The question of whether Hidalgo County should have a healthcare district was raised by a member of the audience, Sonia Falcon. 

“Are there any plans to bring back the medical district, the hospital district?” asked Falcon, a banker from McAllen.

“There are no plans at the present time,” Cardenas replied.

Falcon then asked how the last referendum failed. “Everybody wants the medical school but nobody wants to pay for it,” she said, referring to the fact that the UT-Rio Grande Valley School of Medicine would have enjoyed a much more solid financial base had a healthcare taxing district been formed. 

“We need to take a different approach. With the legislature being so short on cash, we have to have a way to sustain it. It cannot be perceived as helping “rich” hospitals,” Falcon said. 

Cardenas responded: “There are certainly a variety of ways to look at trying to solve the difficult issue and problem of funding. For most folks in this audience and others who listen, you probably recognize that (UT) Permanent University Fund monies are available for building bricks and mortar but they don’t provide for the operational side of the equation. While there are a lot of dollars in the Permanent University Fund, providing the human capital and personnel that you need to actually deliver the product, medical education and the other parts of it, is not that easy.”

Cardenas described federal Medicaid waiver programs as a “patchwork” solution to a community’s healthcare funding needs. “We can look at a variety of funding mechanisms, we can turn to the legislature to help us and commit to that. But I think these are issues being borne by every major community in the state. How do we do our funding? There are a lot of things as a community we need to fund, education, healthcare, our roads and services.”

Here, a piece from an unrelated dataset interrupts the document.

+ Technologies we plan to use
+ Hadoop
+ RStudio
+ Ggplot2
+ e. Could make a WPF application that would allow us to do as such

The devil, Cardenas said, is in the details. 

“That is why it is important to remain involved and to try to work through the legislature to fix these issues and problems. So, maybe we need to look at other solutions and/or rethink how we come up with funding. It is way beyond the scope of my knowledge and talk here but I think what seems to work when it comes to solving problems is being engaged. That means community engagement at every level. It means being politically active and, you know, the old saying, and it is trite but true, is if you are not at the table you will certainly be on the menu.”

So, Cardenas said, the Valley needs to stand up and be counted.

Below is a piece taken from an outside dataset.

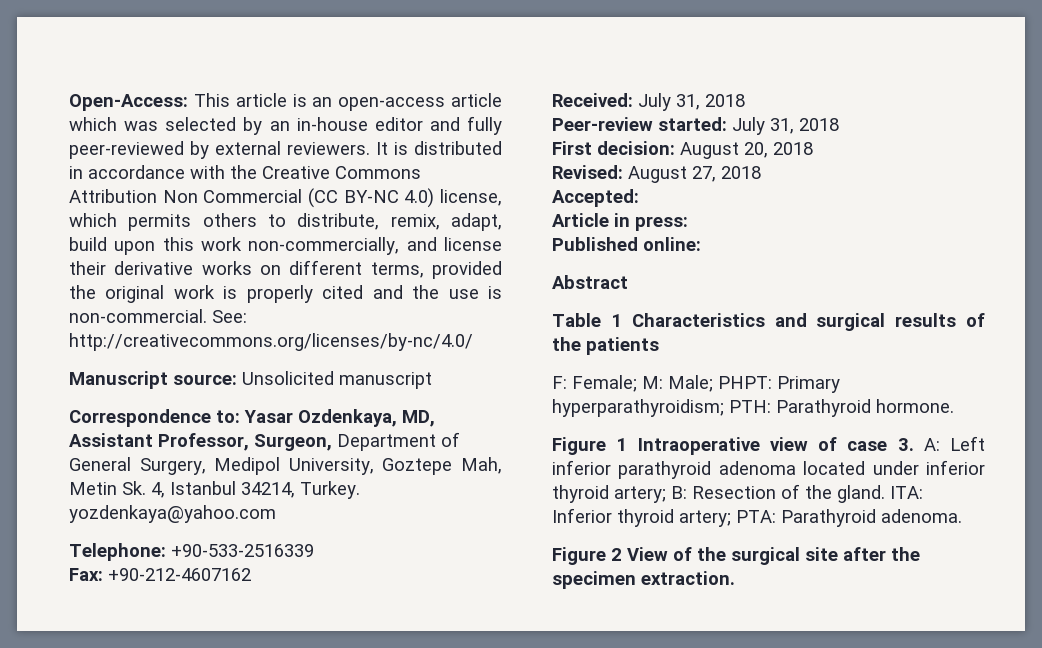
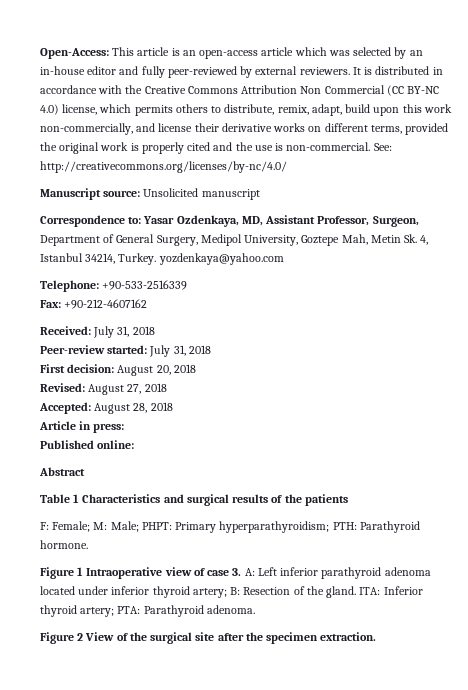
- Accepted:
+ Accepted: August 28, 2018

“I think Sonia brought up some good points, and so I think our community needs to decide as we move forward what we want and what we want for our area. It is going to happen by osmosis or you just bring it and it occurs. The (medical) school has to have its ability to remain sustainable. We have to continue to build the infrastructure necessary to teach the next generation of physicians and to do what we need to do.”

Cardenas said it is “very clear” that public-private partnerships in the healthcare arena make “really good sense” when they are well done and well executed. 

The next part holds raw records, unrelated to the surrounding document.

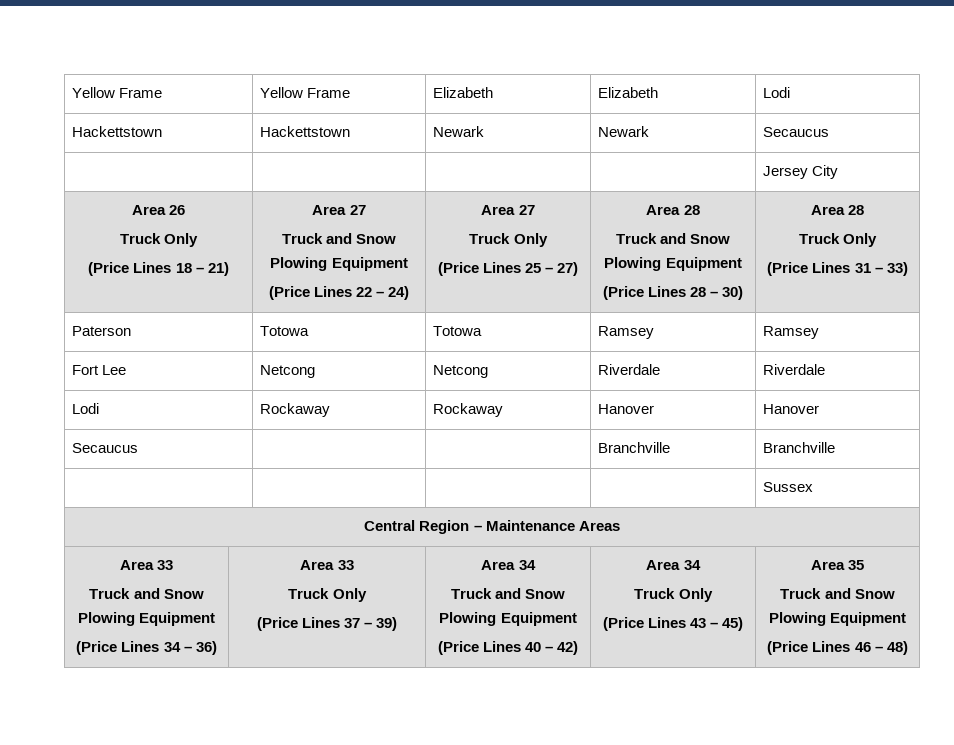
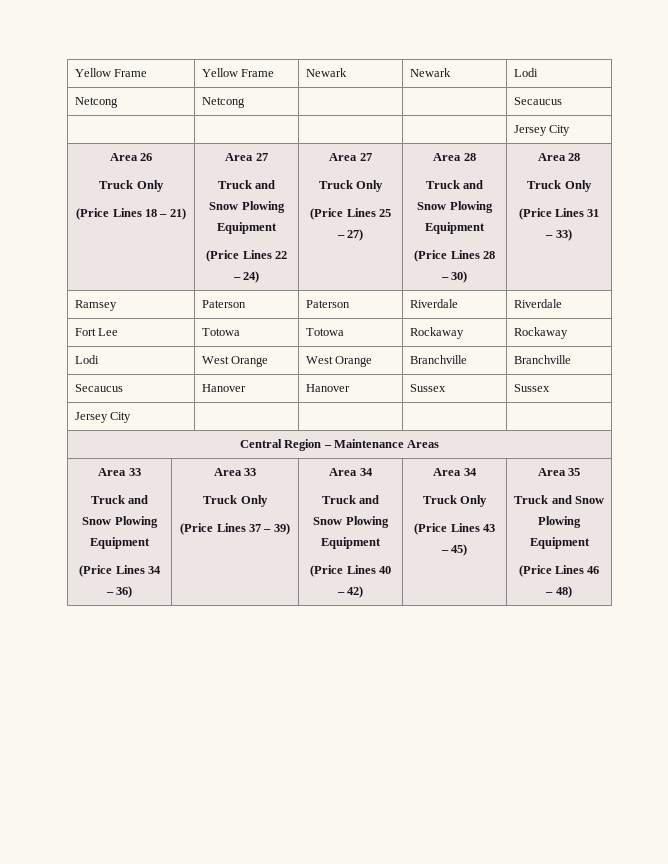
- Yellow Frame | Yellow Frame | Elizabeth | Elizabeth | Lodi
+ Yellow Frame | Yellow Frame | Newark | Newark | Lodi
- Hackettstown | Hackettstown | Newark | Newark | Secaucus
+ Netcong | Netcong | | | Secaucus
- Paterson | Totowa | Totowa | Ramsey | Ramsey
- Fort Lee | Netcong | Netcong | Riverdale | Riverdale
- Lodi | Rockaway | Rockaway | Hanover | Hanover
- Secaucus | | | Branchville | Branchville
- | | | | Sussex
+ Ramsey | Paterson | Paterson | Riverdale | Riverdale
+ Fort Lee | Totowa | Totowa | Rockaway | Rockaway
+ Lodi | West Orange | West Orange | Branchville | Branchville
+ Secaucus | Hanover | Hanover | Sussex | Sussex
+ Jersey City | | | |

“We have got examples of that happening. That is happening right now with DHR as the flagship teaching facility for the university’s (UTRGV) School of Medicine. It is a public-private partnership. It is working together towards the same goal, within the confines of the funding structures available to us. It is up to us as a community, and I am talking about the greater community as a state, to come up with the mechanisms that we need to look at as a state, moving forward, to find creative solutions to these issues and problems that are apparent in every community in our state.”